The man suddenly began raising his rifle and yelled to the others, who burst from their positions like quail from a covert, snatching up their guns. In that same instant Chiksika screeched a tremolo and fired at the white men. Tecumseh pulled the trigger of his rifle, and several other guns went off at the same time. He yelled at the top of his lungs and sprang out from cover and ran like a deer, but this time he was running down the slope toward the enemy instead of the other way. In the edges of his vision he could see the naked, painted bodies of Chiksika and Stands Firm and Thick Water and others speeding and darting down through the fresh young foliage. Some of the white men’s guns were going off. In ten quick strides the warriors were off the slope and onto the muddy, pebbly beach and in among the white men, some of whom were already on the ground. All that happened then was a whirl, and yet Tecumseh’s senses were perceiving everything around him, and his reflexes were controlling his every move. He felt almost unbearably alive and vital. He wasted no motion. A big, broad-faced man with blue eyes and bared yellow teeth was aiming a pistol at him, but Tecumseh darted under its muzzle flash, and with the knife he held in his left hand, he stabbed up under the man’s ribs. The turning of the man’s falling body wrenched the knife out of Tecumseh’s hand, and he saw now that another white man was in his way, his rifle barrel in both hands, starting to swing the gun like a club at Tecumseh. Tecumseh sprang like a cat at the man’s legs, hitting them with all his weight, and then as he rolled over on the muddy ground, the white man fell with a grunt, his feet in the air. Tecumseh was immediately up in a crouch, and with his own gun butt he crushed the back of that man’s skull. All around were yells and thuds and groans and pistol shots, and bodies lurching and turning and grappling. Chiksika was crouched in front of a thick-bodied man; both had their tomahawks ready and were about to strike each
other. Tecumseh swung his rifle in a wide sweep that broke the handle of the white man’s tomahawk, and then Chiksika lashed out and sank the long, narrow blade of his hatchet through the man’s nose and into his brain. Chiksika uttered a triumphant syllable of a laugh for Tecumseh, but the boy had already spotted his next opportunity. Stands Firm had been thrown onto his back, and a white man was on top of him, with all his weight on both hands pressing his rifle barrel across Stands Firm’s throat. Stands Firm was flailing and trying to get breath. The tomahawk blow had smashed the flintlock of Tecumseh’s rifle, and he cast it aside. Now, with the long war club in his right hand, he leaped close to the struggling pair and aimed a curving side-armed blow at the white man’s temple. The velocity of the swinging club head was so great that the man’s skull exploded and the scalp burst open and a mass of bloody pink-gray brain matter was protruding when the man slumped to his side on the ground.

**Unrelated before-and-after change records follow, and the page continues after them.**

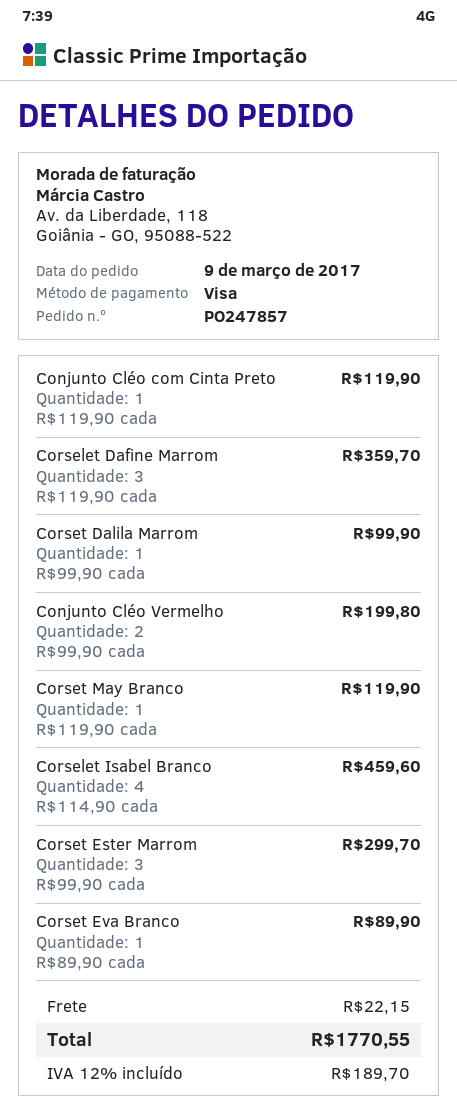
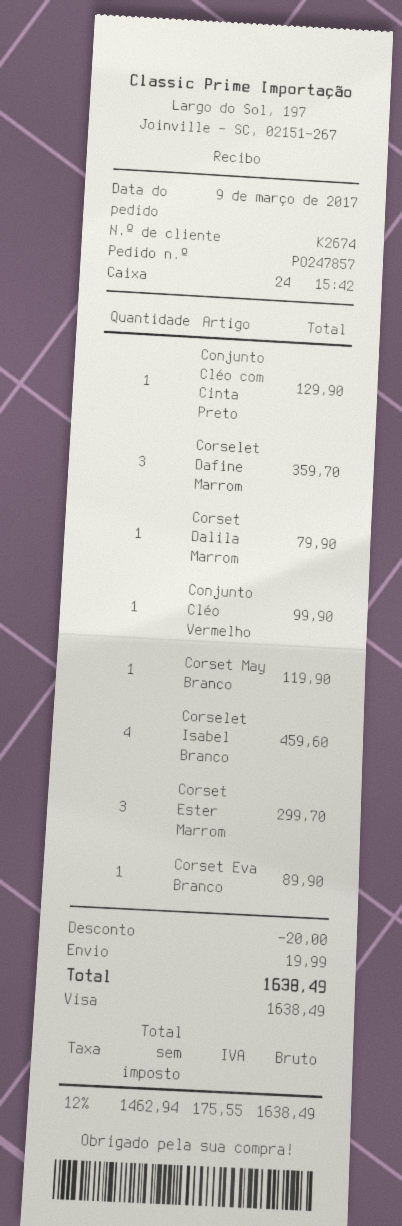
Conjunto Cléo com Cinta Preto: 1 for 119.90 -> 1 for 129.90
Corset Dalila Marrom: 1 for 99.90 -> 1 for 79.90
Conjunto Cléo Vermelho: 2 for 199.80 -> 1 for 99.90
discount: none -> 20.00
shipping: 22.15 -> 19.99
tax: 12% = 189.70 -> 12% = 175.55
total: 1770.55 -> 1638.49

In an instant Stands Firm was up and fighting again, wielding the very rifle with which the man had been strangling him. He was exulting but could not yell because of his crushed windpipe.

Momentarily having no foe within reach, Tecumseh stood in a ready crouch, turning on the balls of his feet, getting his first glance at the whole battle. Twenty feet away, Thick Water, sweaty with desperate exertion, having lost or used up all his weapons, was bellowing like a madman and trying to wring the life out of a lanky man whom he held under his right arm in a powerful headlock. Thick Water needed no help.